そんな中で、いろんな妖怪たちとすれ違いました。その多くはドンチャン騒いでいるだけで敵意はなかったのですが、たまに戦ったらやっかいそうな相手もいくらかいたのです。戦って勝てないこともありませんが、敵地で騒ぎを起こすと敵がいっぱい集まってくるおそれもありますし、そもそもアリスが和解のために『怪談の世界』を訪れているはずで、そのお邪魔をしたくはありませんでした。だから時と場合によってはこうして身を隠すことでやり過ごしたりもするのです。
「あれは、とくべつに強いな。私の最善を尽くしても勝てるかどうか」
それはとてもちいさい姿でありながら、とんでもなく力強そうな身体つきをしていた、おそらく鬼でした。ベートは鬼を見るのははじめてでしたけど、それでもいますれ違った鬼はよっぽど強いほうの鬼なのだとわかります。赤黒い肌にいつも怒っているみたいなお顔つき。そしてなにより、その鬼が背負っていた金棒はおそろしく重そうで、それを軽々担いでいたあの鬼は相当にやっかいな相手でしょう。
人間のような姿のベートは、その美しいブロンドの髪を振りました。べつに勝てなくてもいい。目的は人質を助けることなのだと思い直します。とはいえ、ここで鬼とすれ違ったのですから、もしかしたら人質たちは鬼のすみかに囚われているのかもしれません。そうだとすれば、あらためて気を引き締めなければいけませんでした。
「ベート王。とっとと行きましょう。このあたり、いやなにおいがする」
お鼻の利くヘンゼルがいやそうなお顔で言いました。
「こんなところに世界一かわいいグレーテルが長くいたら、いやなにおいがうつっちゃう。ねえ、それはとってもよくないこと」
ヘンゼルが気にしていたのは妹のことだけでした。自分たちのお国の王さまであるベートや、それどころか自分のことでさえなんにも考えていません。

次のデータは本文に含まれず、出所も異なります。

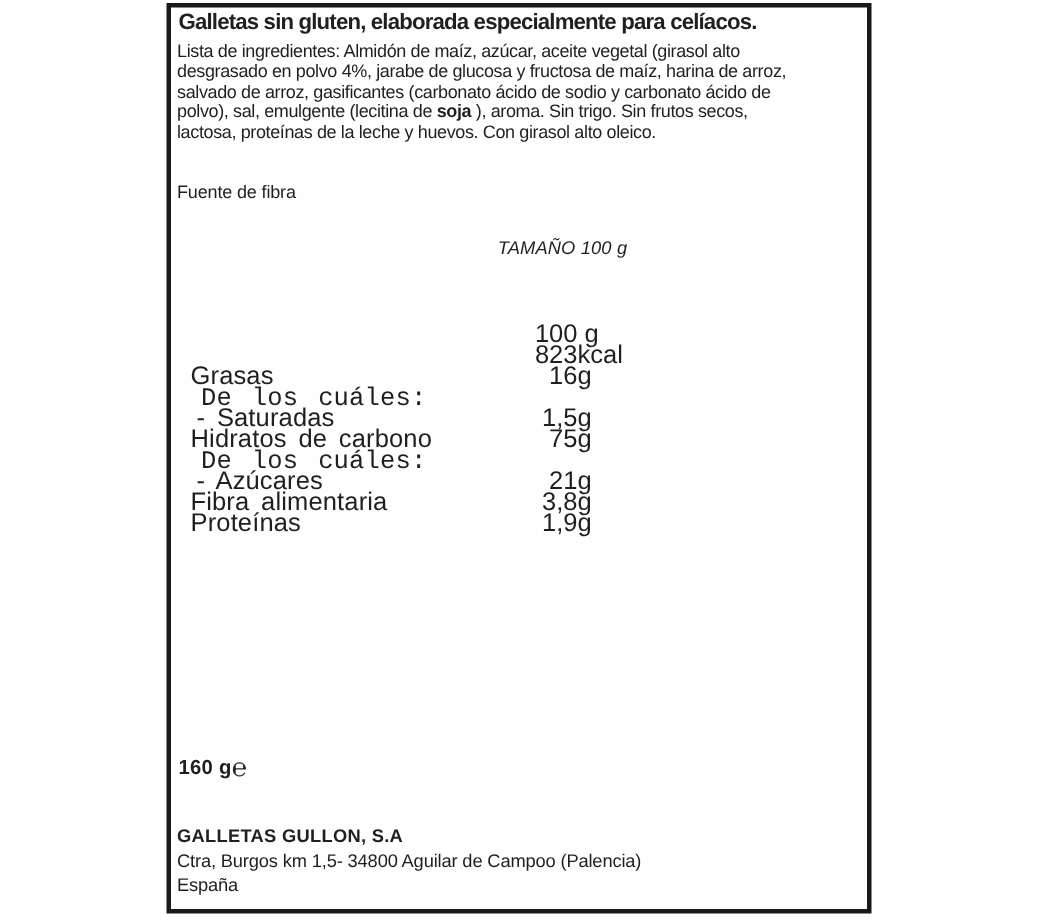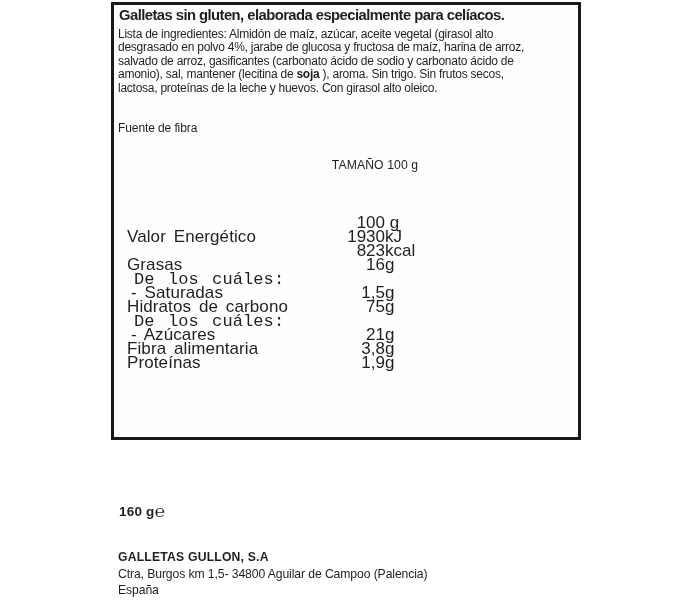--- a/index.html
+++ b/index.html
@@ -12,7 +12,7 @@
   .label-box {
     position: absolute;
     left: 111px; top: 2px;
-    width: 470px; height: 438px;
+    width: 470px; height: 607px;
     border: 3px solid #191919;
     background: #fefefe;
   }

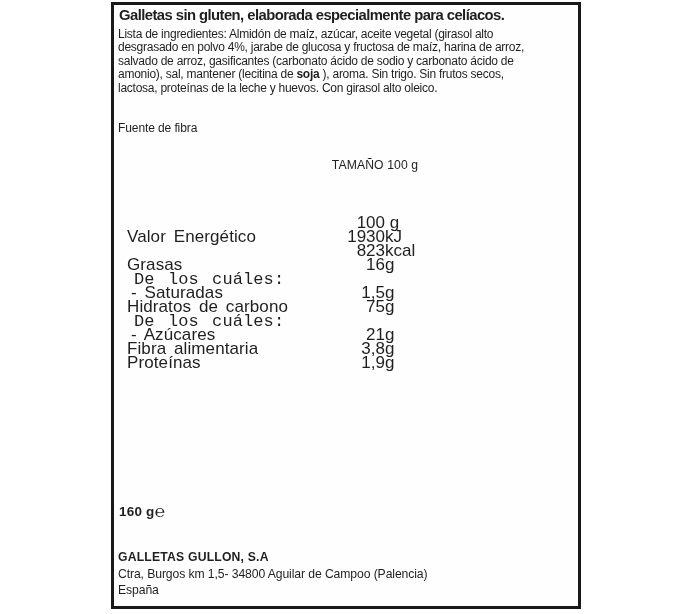--- a/index.html
+++ b/index.html
@@ -61,7 +61,7 @@
     <div class="iline">Lista de ingredientes: Almidón de maíz, azúcar, aceite vegetal (girasol alto</div>
     <div class="iline">desgrasado en polvo 4%, jarabe de glucosa y fructosa de maíz, harina de arroz,</div>
     <div class="iline">salvado de arroz, gasificantes (carbonato ácido de sodio y carbonato ácido de</div>
-    <div class="iline"><span>amonio), sal, mantener (lecitina de </span><span class="bold">soja</span><span> ), aroma. Sin trigo. Sin frutos secos,</span></div>
+    <div class="iline"><span>polvo), sal, emulgente (lecitina de </span><span class="bold">soja</span><span> ), aroma. Sin trigo. Sin frutos secos,</span></div>
     <div class="iline">lactosa, proteínas de la leche y huevos. Con girasol alto oleico.</div>
   </div>
 

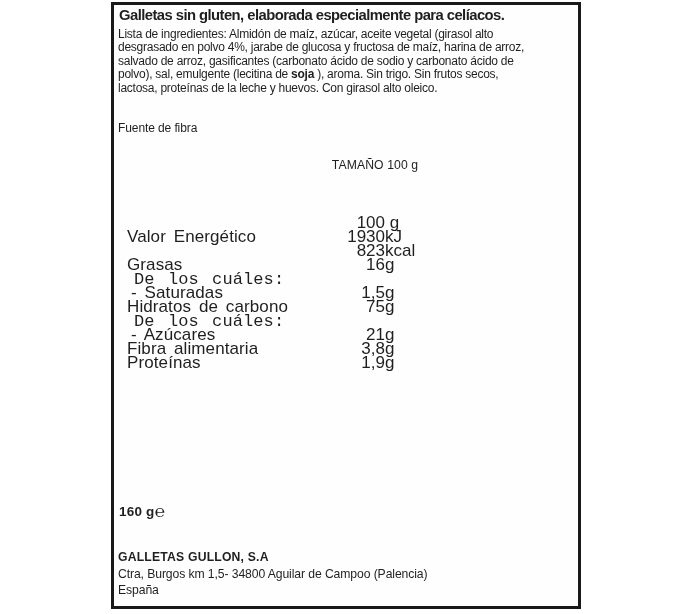--- a/index.html
+++ b/index.html
@@ -33,6 +33,7 @@
     left: 111px; top: 153px; width: 300px;
     text-align: center; font-size: 12.2px; letter-spacing: 0.1px;
     white-space: pre;
+    font-style: italic;
   }
   .nutrition { left: 4px; top: 211px; width: 452px; font-size: 17px; }
   .nrow { position: relative; height: 14px; line-height: 14px; white-space: nowrap; }

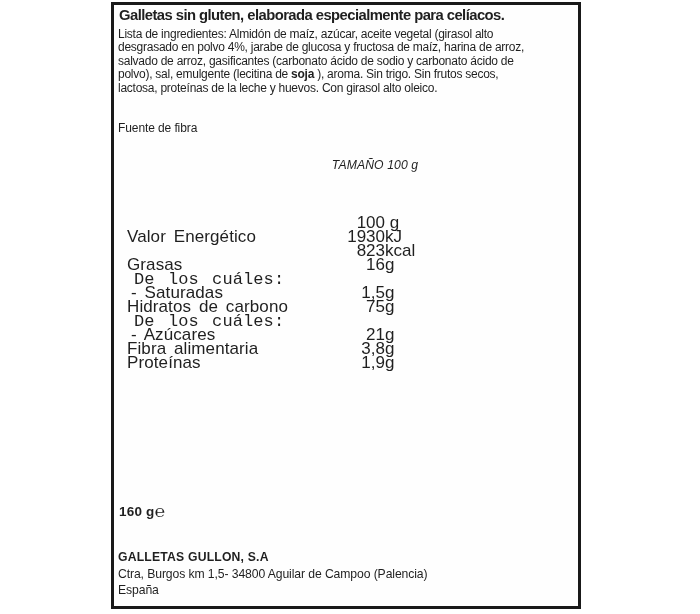--- a/index.html
+++ b/index.html
@@ -76,10 +76,6 @@
       <span class="nval"><span class="nnum">100</span><span class="nunit"> g</span></span>
     </div>
     <div class="nrow">
-      <span class="nlabel">Valor Energético</span>
-      <span class="nval"><span class="nnum">1930</span><span class="nunit">kJ</span></span>
-    </div>
-    <div class="nrow">
       <span class="nlabel"></span>
       <span class="nval"><span class="nnum">823</span><span class="nunit">kcal</span></span>
     </div>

ヘンゼルはぼうっとしたお目めで、なにを考えているのかわからないようなお顔でふらふらと進みます。においの濃いほうへ。そしてかすかに感じる、
「…………」
ベートは黙ってヘンゼルを追います。王よりさきに行ってしまうなんて不敬ですが、そもそもベートがみんなを守りきれなかったからグレーテルがさらわれたのです。そのことにずっとベートは心をいためていました。だからあんまり文句は言いません。
「ねえ」
さきに進んだヘンゼルが言いまして、包丁を振り上げます。
森の中でばったり出会ってしまったメイジーは黙って静かに銃をかまえました。
「「やめろ」」
ふたりの王さまが、それぞれ相手を止めに行きます。ベートがメイジーに銃を向けて、アラジンがヘンゼルの包丁を自分のナイフで受け止めたのです。
ほんのすこしだけ、お互いがお互いを確認する時間が流れまして。
「よう、ベート。その姿なんてめずらしいじゃねえか」
「よりによっておまえか、アラジン」
「誰かと思えばヘンゼルっすか。へえ、そういうこと」
「メイジー。ねえ、ぼくのかわいいグレーテルはどこ?」
『童話の世界』の仲間たちが、『怪談の世界』で合流したのです。